(Data records)
::::

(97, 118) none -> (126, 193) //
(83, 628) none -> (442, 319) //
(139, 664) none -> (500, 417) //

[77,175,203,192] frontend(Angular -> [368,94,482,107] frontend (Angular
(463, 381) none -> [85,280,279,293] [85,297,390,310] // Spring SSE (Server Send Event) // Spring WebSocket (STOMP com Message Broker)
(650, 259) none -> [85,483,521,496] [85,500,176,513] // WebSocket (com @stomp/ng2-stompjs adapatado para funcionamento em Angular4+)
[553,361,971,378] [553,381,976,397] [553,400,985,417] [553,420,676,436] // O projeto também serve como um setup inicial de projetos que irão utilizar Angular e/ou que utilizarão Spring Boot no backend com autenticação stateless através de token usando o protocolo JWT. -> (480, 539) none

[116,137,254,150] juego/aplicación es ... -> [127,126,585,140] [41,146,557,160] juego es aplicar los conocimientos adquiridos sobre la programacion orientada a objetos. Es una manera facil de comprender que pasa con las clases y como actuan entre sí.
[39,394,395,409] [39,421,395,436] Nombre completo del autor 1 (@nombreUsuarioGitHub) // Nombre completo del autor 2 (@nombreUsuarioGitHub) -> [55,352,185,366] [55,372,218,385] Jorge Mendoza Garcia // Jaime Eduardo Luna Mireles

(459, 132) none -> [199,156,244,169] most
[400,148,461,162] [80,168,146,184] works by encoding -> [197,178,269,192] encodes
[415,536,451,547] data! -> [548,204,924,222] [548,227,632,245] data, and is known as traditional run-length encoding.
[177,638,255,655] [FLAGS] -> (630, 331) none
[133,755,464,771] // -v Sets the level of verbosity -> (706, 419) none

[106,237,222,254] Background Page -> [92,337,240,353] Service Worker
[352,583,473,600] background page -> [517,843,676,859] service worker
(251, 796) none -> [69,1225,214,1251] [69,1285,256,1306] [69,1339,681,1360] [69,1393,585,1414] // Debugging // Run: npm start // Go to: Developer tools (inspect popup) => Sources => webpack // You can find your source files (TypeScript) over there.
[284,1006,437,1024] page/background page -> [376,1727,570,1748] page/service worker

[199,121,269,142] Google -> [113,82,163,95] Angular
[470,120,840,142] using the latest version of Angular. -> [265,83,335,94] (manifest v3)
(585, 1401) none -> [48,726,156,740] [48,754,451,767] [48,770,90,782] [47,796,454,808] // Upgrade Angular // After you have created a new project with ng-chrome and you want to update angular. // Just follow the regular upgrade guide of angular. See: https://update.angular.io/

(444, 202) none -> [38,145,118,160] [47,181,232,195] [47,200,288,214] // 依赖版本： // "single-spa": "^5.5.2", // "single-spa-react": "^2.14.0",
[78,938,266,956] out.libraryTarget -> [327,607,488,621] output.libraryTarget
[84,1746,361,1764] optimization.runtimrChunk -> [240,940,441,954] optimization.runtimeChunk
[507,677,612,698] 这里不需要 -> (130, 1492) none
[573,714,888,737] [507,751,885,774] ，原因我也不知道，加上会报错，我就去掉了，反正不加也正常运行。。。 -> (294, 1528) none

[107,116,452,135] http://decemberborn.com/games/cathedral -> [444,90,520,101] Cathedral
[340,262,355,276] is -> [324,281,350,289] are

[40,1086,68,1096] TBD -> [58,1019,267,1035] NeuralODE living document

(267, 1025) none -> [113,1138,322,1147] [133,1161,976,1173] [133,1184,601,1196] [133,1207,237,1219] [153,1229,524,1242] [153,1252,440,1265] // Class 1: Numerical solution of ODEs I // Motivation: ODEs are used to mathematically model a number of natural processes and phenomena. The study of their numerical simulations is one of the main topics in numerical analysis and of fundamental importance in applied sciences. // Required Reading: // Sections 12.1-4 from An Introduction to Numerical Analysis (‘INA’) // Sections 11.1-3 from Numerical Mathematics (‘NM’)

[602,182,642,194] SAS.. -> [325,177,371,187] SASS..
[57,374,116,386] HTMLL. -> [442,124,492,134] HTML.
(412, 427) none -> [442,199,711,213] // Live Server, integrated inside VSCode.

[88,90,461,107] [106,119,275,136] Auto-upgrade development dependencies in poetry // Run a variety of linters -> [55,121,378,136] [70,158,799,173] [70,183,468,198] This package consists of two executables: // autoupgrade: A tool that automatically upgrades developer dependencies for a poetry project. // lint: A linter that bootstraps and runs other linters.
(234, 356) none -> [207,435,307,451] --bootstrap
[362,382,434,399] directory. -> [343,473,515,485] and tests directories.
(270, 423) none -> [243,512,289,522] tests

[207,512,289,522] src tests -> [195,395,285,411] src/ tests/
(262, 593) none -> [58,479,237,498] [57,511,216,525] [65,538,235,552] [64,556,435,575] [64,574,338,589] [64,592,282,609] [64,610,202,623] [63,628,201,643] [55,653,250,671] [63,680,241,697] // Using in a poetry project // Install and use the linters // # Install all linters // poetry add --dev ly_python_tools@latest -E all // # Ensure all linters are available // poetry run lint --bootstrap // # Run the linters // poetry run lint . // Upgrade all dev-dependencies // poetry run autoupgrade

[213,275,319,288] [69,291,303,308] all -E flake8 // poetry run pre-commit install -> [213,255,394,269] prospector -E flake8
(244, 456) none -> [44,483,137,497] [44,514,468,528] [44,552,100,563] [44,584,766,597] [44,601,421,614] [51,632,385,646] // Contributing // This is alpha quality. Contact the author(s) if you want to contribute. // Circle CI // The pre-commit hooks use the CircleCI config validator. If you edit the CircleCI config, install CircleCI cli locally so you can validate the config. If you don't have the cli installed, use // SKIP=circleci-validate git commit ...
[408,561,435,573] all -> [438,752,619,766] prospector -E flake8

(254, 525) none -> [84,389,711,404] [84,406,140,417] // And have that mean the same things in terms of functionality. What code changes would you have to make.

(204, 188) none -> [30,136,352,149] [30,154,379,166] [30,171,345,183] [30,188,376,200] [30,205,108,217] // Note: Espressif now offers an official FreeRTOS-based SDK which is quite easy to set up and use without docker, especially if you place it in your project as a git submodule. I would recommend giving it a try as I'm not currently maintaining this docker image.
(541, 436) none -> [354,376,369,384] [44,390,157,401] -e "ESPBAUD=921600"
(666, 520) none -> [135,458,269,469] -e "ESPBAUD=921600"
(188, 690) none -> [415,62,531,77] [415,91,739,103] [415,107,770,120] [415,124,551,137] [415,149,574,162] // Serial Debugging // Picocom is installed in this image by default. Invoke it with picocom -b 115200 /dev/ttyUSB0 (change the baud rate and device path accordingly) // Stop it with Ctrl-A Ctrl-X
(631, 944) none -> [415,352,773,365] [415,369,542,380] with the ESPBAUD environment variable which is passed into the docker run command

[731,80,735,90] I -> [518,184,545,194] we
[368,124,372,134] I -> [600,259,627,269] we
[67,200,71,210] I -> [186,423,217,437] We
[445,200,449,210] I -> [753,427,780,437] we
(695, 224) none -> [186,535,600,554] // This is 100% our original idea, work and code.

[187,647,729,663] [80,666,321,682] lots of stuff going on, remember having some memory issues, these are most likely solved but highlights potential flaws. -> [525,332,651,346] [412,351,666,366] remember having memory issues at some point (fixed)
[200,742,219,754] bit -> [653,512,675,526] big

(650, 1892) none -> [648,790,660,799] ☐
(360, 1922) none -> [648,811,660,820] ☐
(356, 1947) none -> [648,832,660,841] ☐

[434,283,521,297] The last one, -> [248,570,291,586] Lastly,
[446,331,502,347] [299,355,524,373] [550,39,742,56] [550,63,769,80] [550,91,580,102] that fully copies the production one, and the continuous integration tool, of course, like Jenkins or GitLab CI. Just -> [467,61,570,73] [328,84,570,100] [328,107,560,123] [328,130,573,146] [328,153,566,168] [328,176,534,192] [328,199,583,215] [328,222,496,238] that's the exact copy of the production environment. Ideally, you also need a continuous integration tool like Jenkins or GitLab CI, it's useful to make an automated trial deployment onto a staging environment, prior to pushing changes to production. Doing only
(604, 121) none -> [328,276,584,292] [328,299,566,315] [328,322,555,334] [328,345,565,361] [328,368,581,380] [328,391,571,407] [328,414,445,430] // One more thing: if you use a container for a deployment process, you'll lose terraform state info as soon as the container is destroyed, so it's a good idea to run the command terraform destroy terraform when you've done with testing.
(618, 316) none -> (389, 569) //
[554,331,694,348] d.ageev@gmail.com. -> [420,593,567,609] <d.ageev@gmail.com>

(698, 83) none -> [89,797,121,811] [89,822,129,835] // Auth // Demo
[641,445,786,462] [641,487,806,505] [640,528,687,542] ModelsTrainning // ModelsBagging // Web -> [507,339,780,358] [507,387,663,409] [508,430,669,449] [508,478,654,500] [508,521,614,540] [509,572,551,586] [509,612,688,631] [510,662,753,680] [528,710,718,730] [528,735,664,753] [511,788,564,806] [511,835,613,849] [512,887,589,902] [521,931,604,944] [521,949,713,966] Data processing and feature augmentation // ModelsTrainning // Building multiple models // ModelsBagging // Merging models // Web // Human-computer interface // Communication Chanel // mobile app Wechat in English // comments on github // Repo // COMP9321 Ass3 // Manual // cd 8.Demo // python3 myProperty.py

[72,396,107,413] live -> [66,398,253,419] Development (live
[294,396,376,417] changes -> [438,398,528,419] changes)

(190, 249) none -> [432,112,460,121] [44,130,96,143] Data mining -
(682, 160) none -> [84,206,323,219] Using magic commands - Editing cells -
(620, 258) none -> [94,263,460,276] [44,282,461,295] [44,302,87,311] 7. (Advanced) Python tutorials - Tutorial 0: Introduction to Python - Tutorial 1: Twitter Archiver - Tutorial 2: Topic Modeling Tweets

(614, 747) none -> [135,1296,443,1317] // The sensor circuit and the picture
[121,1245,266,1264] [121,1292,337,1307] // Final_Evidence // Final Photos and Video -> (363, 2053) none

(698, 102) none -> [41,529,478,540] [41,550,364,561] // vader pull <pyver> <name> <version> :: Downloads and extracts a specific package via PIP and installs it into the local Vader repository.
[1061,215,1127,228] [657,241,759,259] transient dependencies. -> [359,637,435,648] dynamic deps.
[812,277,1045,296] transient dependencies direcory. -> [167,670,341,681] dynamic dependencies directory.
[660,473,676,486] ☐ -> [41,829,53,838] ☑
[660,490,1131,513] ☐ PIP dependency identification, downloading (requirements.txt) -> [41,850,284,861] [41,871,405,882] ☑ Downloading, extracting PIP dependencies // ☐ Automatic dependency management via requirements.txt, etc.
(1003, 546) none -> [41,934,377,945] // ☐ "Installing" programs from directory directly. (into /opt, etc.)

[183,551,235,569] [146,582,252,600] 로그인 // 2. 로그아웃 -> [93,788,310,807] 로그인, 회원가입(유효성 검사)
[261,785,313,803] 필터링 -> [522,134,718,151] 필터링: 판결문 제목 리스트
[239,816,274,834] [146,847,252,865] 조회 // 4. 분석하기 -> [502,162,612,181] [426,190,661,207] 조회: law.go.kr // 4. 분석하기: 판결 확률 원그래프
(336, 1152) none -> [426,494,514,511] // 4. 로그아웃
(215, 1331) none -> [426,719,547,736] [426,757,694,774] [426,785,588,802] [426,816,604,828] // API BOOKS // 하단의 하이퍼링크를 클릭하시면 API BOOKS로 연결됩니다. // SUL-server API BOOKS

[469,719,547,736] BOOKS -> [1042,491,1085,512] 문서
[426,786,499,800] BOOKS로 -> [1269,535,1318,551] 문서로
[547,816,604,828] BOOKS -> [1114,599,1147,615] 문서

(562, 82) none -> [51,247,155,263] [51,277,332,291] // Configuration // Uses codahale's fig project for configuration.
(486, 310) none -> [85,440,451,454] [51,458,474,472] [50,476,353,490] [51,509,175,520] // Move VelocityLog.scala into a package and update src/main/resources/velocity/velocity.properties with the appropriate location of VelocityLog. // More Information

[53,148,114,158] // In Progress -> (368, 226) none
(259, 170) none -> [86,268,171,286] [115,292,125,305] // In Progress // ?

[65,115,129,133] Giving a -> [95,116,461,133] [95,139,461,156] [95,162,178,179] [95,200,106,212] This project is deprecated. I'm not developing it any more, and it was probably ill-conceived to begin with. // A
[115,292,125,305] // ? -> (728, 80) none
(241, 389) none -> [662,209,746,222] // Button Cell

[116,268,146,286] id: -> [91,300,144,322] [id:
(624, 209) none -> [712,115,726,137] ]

::::

Work item
Work out how many lines of the entries hold the word "encoding", and write only that figure.

Result
2